Bringing a car to Canada can be tricky due to regulations around what is allowed and not allowed on a car in Canada. There are sanctioned garages, such as Canadian Tire, that can check your car and make the necessary adjustments. Our recommendation is to shop around even within one network of stores (such as Canadian Tire) because the interpretation of the rules and regulations can vary.

Tip #11: Build Credit

Credit generally does not follow an immigrant to Canada, so building up new credit is very important. We recommend getting a Canadian bank account, credit cards and whatever else a new resident can use to build a credit history. Also, it is very important to have all wills and powers of attorney updated by both a Canadian lawyer and a U.S. lawyer for U.S.-based assets.

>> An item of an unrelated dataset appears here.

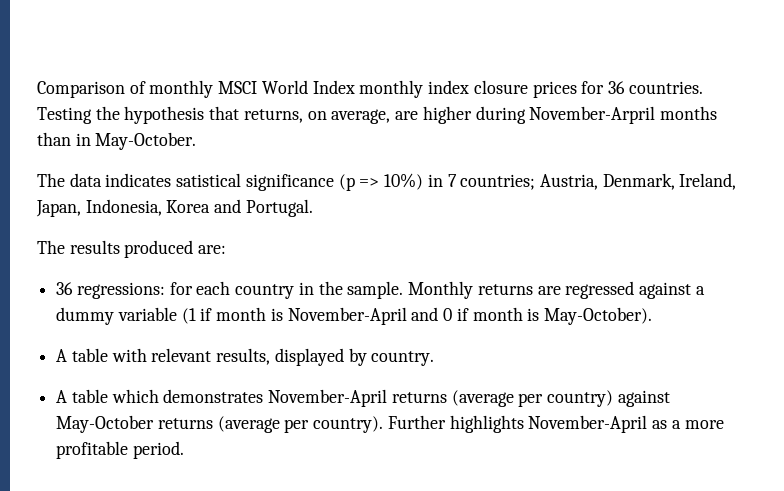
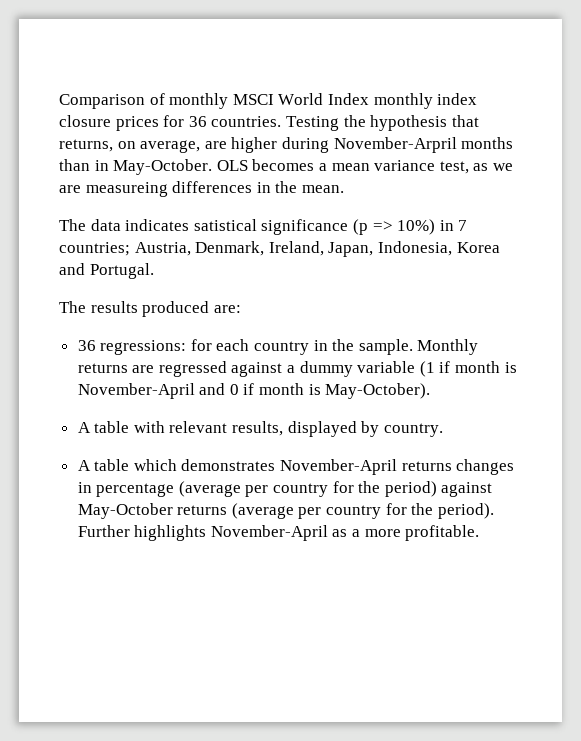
+ OLS becomes a mean variance test, as we are measureing differences in the mean.
- A table which demonstrates November-April returns (average per country) against May-October returns (average per country).
+ A table which demonstrates November-April returns changes in percentage (average per country for the period) against May-October returns (average per country for the period).
- Further highlights November-April as a more profitable period.
+ Further highlights November-April as a more profitable.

Tip #12: Know the Cultural Differences

Canada and the U.S. share a common culture, though there are a few smaller items that are handy to know before making Canada home. We love hockey, are proud of our Mounties, call our one-dollar coin the loonie and the two-dollar coin the toonie. We call a beanie a toque and order a double-double at Tim Horton’s. We like to think we don’t keep saying “Eh,” but we do.

Common Questions About Americans Retiring in Canada

Can a U.S. citizen move to Canada and still collect Social Security?

Yes, entitlements such as social security do not stop when a person moves to Canada.

Can you move to Canada if you're retired?

Yes, you can definitely move to Canada under a variety of circumstances, though it is much easier to gain entry while working.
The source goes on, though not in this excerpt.